Lea Garofalo, testimone di ìndrangheta, non fu sciolta nell’acido ma bruciata

Pubblicato il 21 Novembre 2012 - 13:23 OLTRE 6 MESI FA
Lea GArofalo, uccisa dal compagno Carlo Cosco (Foto Lapresse)

MILANO – Qualche anello e una collana in un campo della Brianza: sono i pochi, piccoli indizi che testimonierebbero che il corpo di Lea Garofalo, collaboratrice di giustizia uccisa dall’ex compagno Carlo Cosco, non venne sciolto nell’acido, come si pensava, ma bruciato.

La certezza arriverà dall‘analisi del Dna. Ma le probabilità che si tratti di oggetti che appartenevano alla donna sono molto alte.

L’ipotesi che Lea Garofalo, uccisa per aver denunciato il compagno per mafia, fosse stata sciolta nell’acido era venuta fuori durante il processo. Ora questi resti, che testimonierebbero che la donna sia stata strangolata e poi carbonizzata. 

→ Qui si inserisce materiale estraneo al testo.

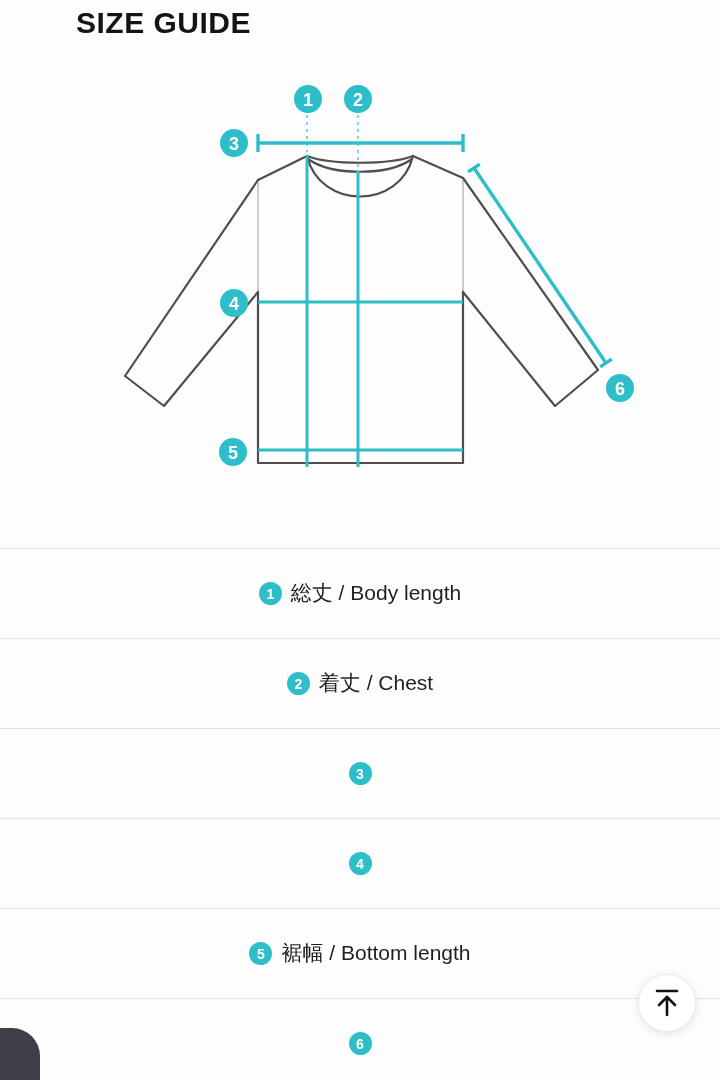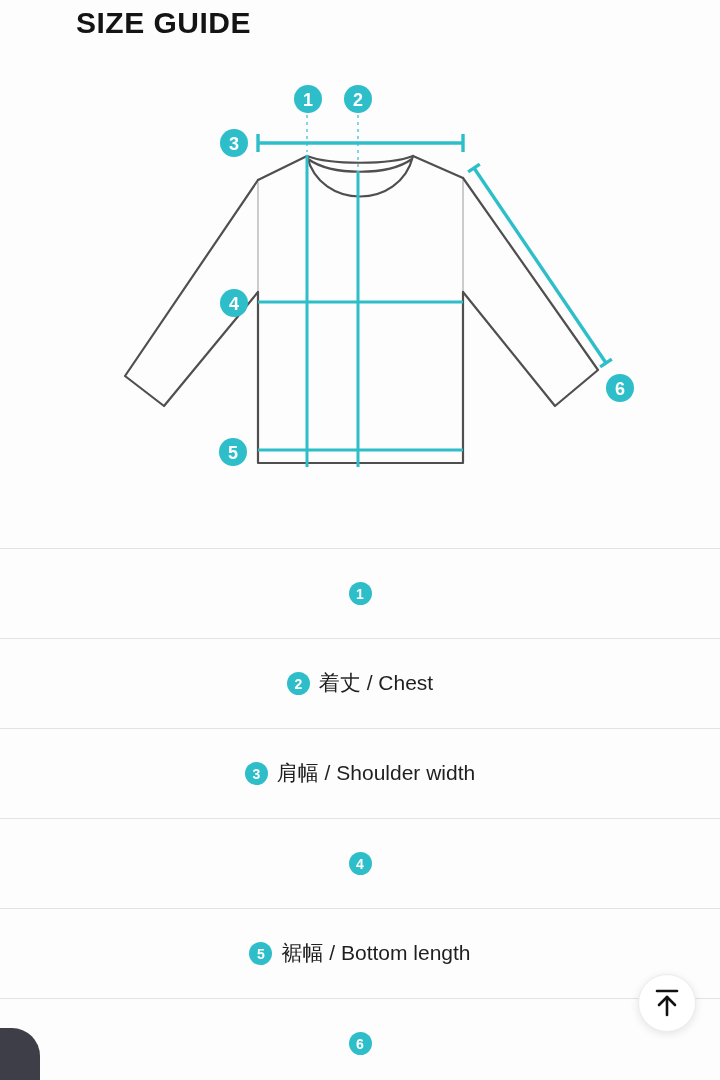--- a/index.html
+++ b/index.html
@@ -132,28 +132,28 @@
       <g>
         <circle cx="620" cy="388" r="14" fill="#2ebec9"></circle>
         <text x="620" y="394.5">6</text>
       </g>
     </g>
   </svg>
 
   <div class="legend">
     <div class="row">
       <span class="badge">1</span>
+      <span class="row-label">総丈 / Body length</span>
     </div>
     <div class="row">
       <span class="badge">2</span>
       <span class="row-label">着丈 / Chest</span>
     </div>
     <div class="row">
       <span class="badge">3</span>
-      <span class="row-label">肩幅 / Shoulder width</span>
     </div>
     <div class="row">
       <span class="badge">4</span>
     </div>
     <div class="row">
       <span class="badge">5</span>
       <span class="row-label">裾幅 / Bottom length</span>
     </div>
     <div class="row">
       <span class="badge">6</span>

Secondo la ricostruzione che era stata fatta dalla pubblica accusa, che ha chiesto e ottenuto  la condanna all’ergastolo di sei persone tra cui Cosco, dopo il sequestro Lea Garoflo sarebbe stata raggiunta da un colpo di pistola, quindi probabilmente buttata dentro una fossa biologica di un magazzino tra Milano e Monza sciolta in 50 litri di acido.  

Lea Garofalo e il compagno Cosco, calabresi, si erano trasferiti a Milano negli anni Novanta. Lui avrebbe iniziato a frequentare il mercato dello spaccio di droga del quartiere popolare di Quarto Oggiaro. I due nel frattempo avevano anche avuto una bambina, Denise, che oggi sta per compiere 21 anni.

Lea cercò di far cambiare vita al marito, inutilmente. Nel 2002 decise di collaborare con la giustizia, raccontando quanto sapeva del giro del marito. Proprio il marito tentò di ucciderla una prima volta nel maggio 2009. Poi di nuovo,  qualche mese dopo. Questa volta ci riuscì.

Fino a ieri si pensava che il corpo della donna fosse stato sciolto nell’acido. Ora la scoperta in Brianza. Importante soprattutto per la giovane Denise.